September 16th, 2021

electric sheep, memes

Zodiac Station, by Tom Harper

Second paragraph of third chapter:
I was always a solitary child. Back then, those white deserts at the top of the globe fired my sense of adventure. I read Willard Price, Jack London, Alistair MacLean. Other boys could reel off every player who ever scored for Liverpool; I could tell you about Peary and Cook, Nansen and Amundsen. I grew up, a lot of things changed but my dreams didn't. If anything, they were more urgent. The Arctic wasn't a place to prove myself, but to lose myself. Somewhere to escape to.
Decent thriller set in a slightly fictional Arctic research centre, where our protagonist arrives to find his boss mysteriously dead and everything in increasing disarray. Like a lot of these books, the plot depends a bit on crucial coincidence and lucky escape, and there is an sfnal McGuffin at the end which justifies the means and motivation of the bad guys, but it's entertaining enough. You can get it here.

This was the sf book (at least, billed as sf) that had lingered longest unread on my shelves. Next on that pile is Hurricane Fever, by Tobias S. Buckell, which I have meantime read and will write up shortly.

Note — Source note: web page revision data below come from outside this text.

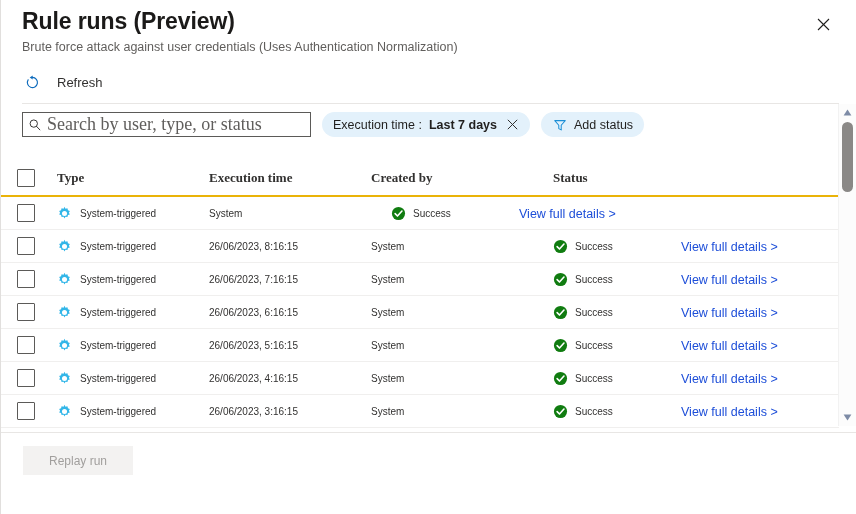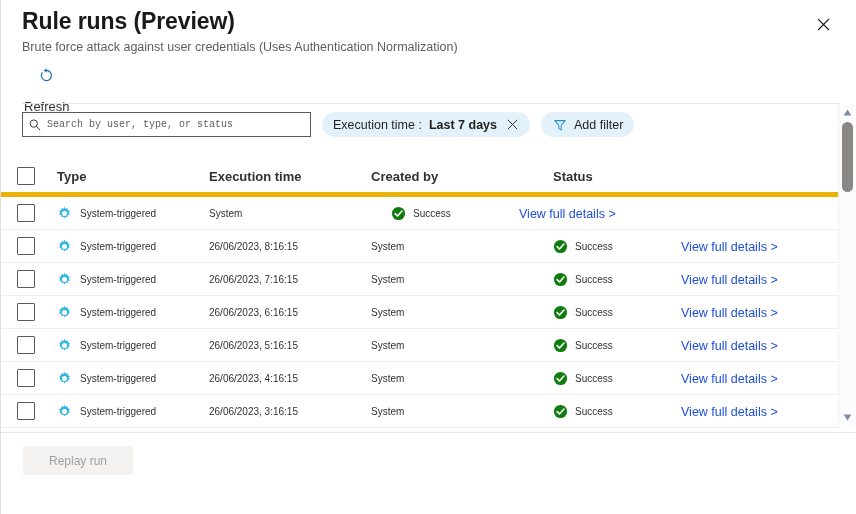--- a/index.html
+++ b/index.html
@@ -84,7 +84,6 @@
     font-family: "Liberation Sans", sans-serif;
     font-size: 13px;
     color: #323130;
-    flex-direction: column;
   }
   .cmd-icon {
     width: 17px;

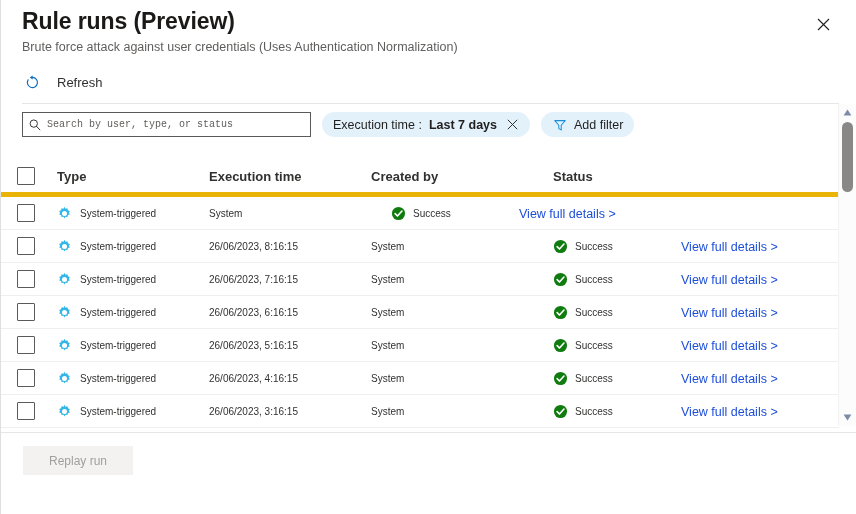--- a/index.html
+++ b/index.html
@@ -134,8 +134,8 @@
     border: none;
     outline: none;
     background: transparent;
-    font-family: Liberation Mono, monospace;
-    font-size: 10px;
+    font-family: Liberation Serif, serif;
+    font-size: 18px;
     color: #323130;
     padding: 0;
     height: 100%;

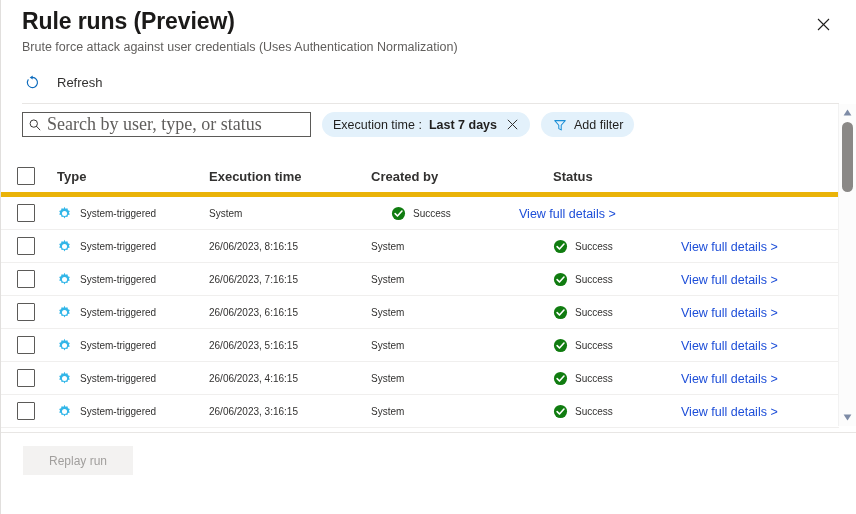--- a/index.html
+++ b/index.html
@@ -371,7 +371,7 @@
           <path d="M2 3 H14 L9.4 8.3 V13.6 L6.6 12.1 V8.3 Z" fill="none" stroke="#1b8fd6" stroke-width="1.15" stroke-linejoin="round"></path>
         </svg>
       </span>
-      <span>Add filter</span>
+      <span>Add status</span>
     </div>
 
   </div>

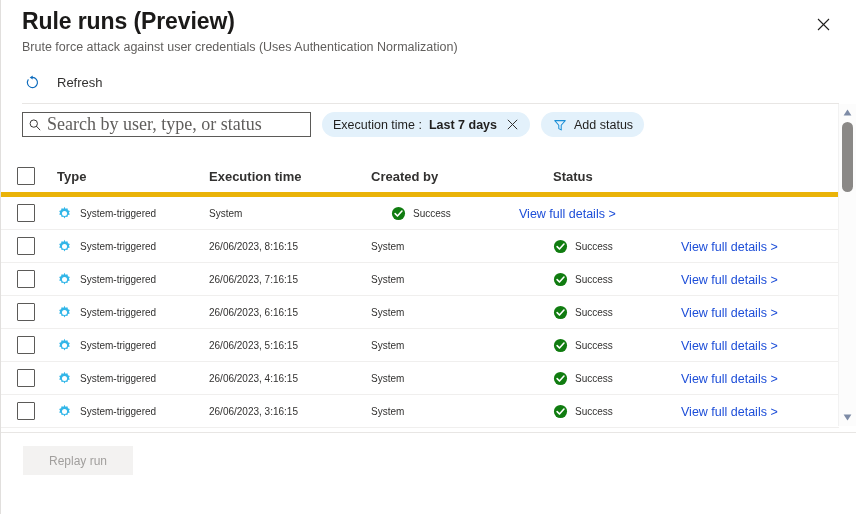--- a/index.html
+++ b/index.html
@@ -190,7 +190,8 @@
   }
   #table-header-row {
     height: 37px;
-    border-bottom: 5px solid #eab308;
+    border-bottom: 2px solid #eab308;
+    font-family: Liberation Serif, serif;
   }
   .c-check  { width: 56px; min-width: 56px; display: flex; align-items: center; padding-left: 16px; box-sizing: border-box; }
   .c-type   { width: 152px; min-width: 152px; display: flex; align-items: center; gap: 8px; }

The Return of the Discontinued Man, by Mark Hodder

Second paragraph of third chapter:
The king's agent stood, now a Knight of the Most Distinguished Order of Saint Michael and Saint George.
I thoroughly bounced off this, an alternative steampunky history, the fifth in a series featuring the madcap adventures of Algernon Charles Swinburne and Richard Francis Burton across various timelines. (On steampunk I sometimes sympathise with Marigold's dad in Questionable Content.) When I realised that on page 70 I still had no idea what was going on and no particular sympathy for any of the characters, I gave up. But you can get it here, if you want.

This was the top book on my rapidly dwindling pile of those acquired in 2014. Next up there is The Rain-Soaked Bride by Guy Adams.